## WORK REQUEST:
Extract the line that contains "is using it." and every line after it to the end of the records below, exactly as written and nothing else.
[DATA RECORDS — start]
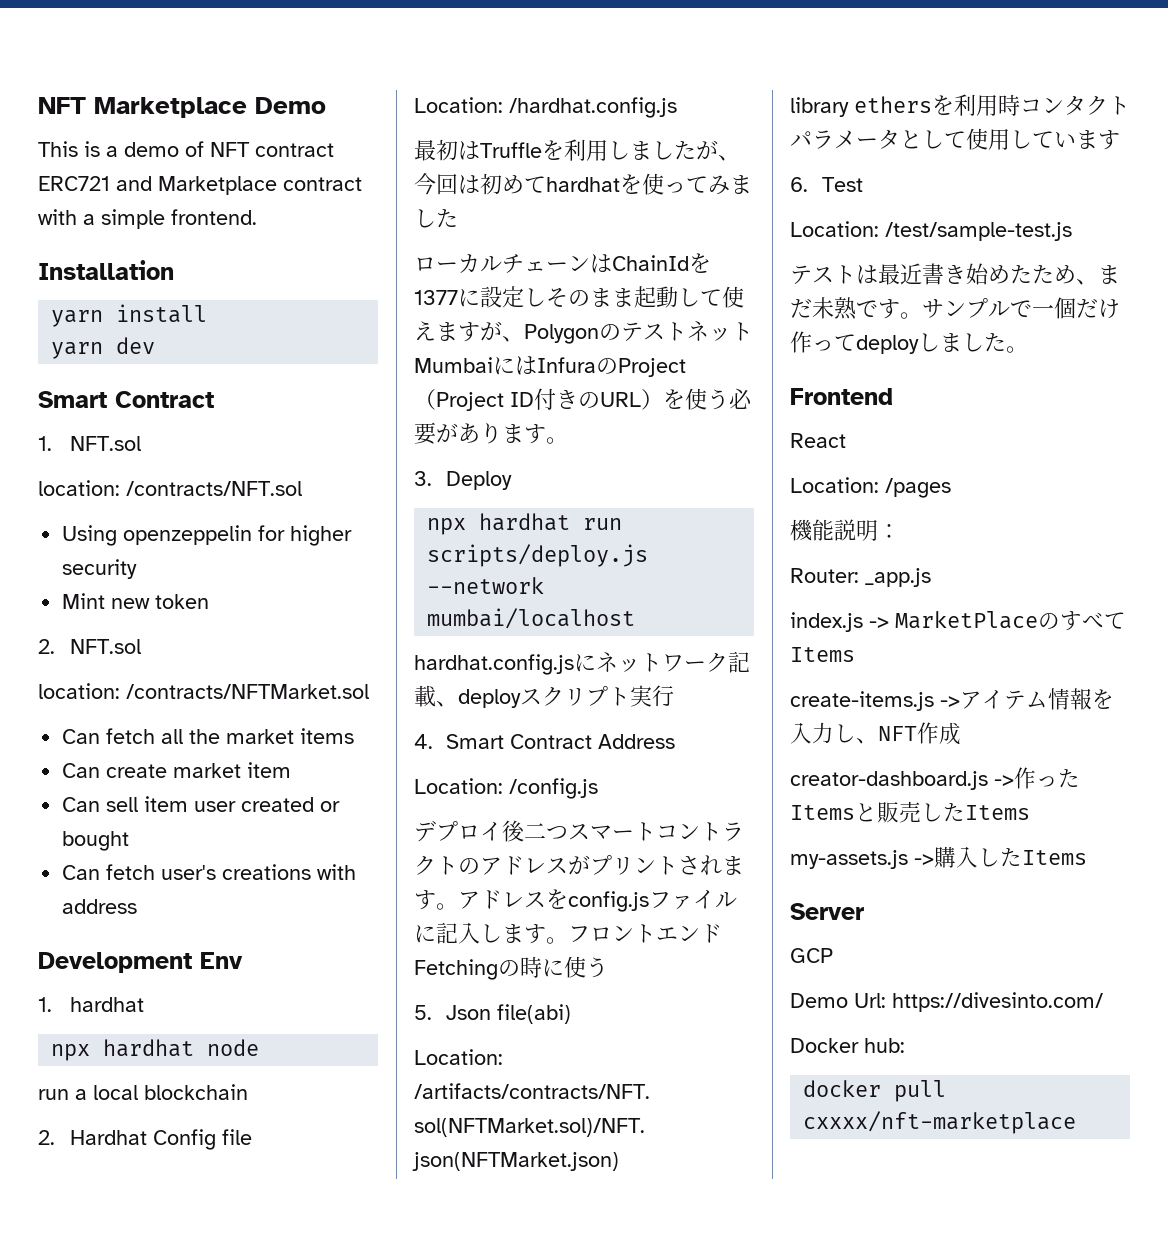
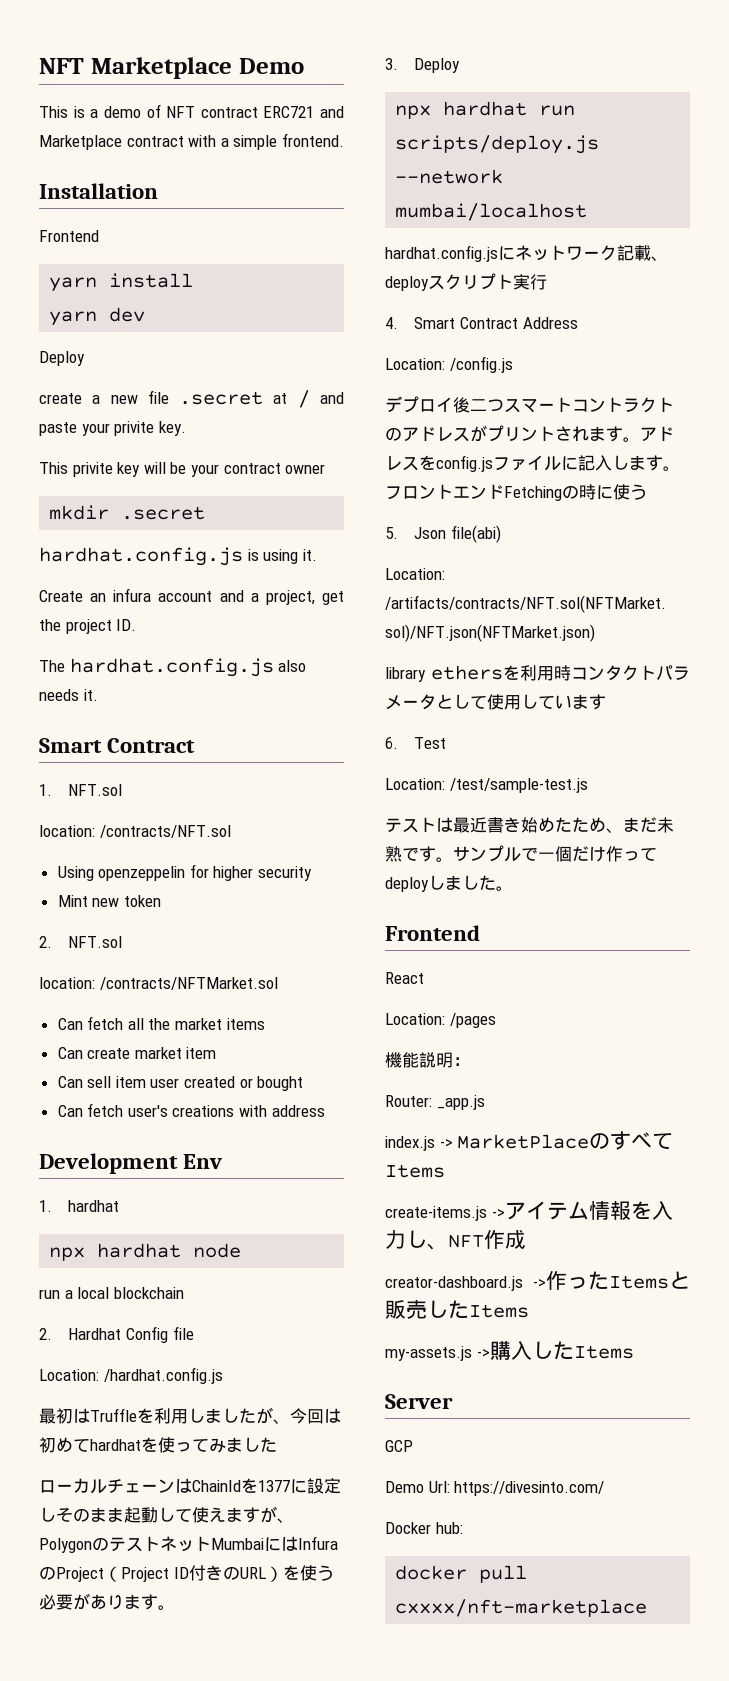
  Installation
+ Frontend
  yarn dev
+ Deploy
+ create a new file .secret at / and paste your privite key.
+ This privite key will be your contract owner
+ mkdir .secret
+ hardhat.config.js is using it.
+ Create an infura account and a project, get the project ID.
+ The hardhat.config.js also needs it.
[DATA RECORDS — finish]
## OUTPUT OF THE TASK:
+ hardhat.config.js is using it.
+ Create an infura account and a project, get the project ID.
+ The hardhat.config.js also needs it.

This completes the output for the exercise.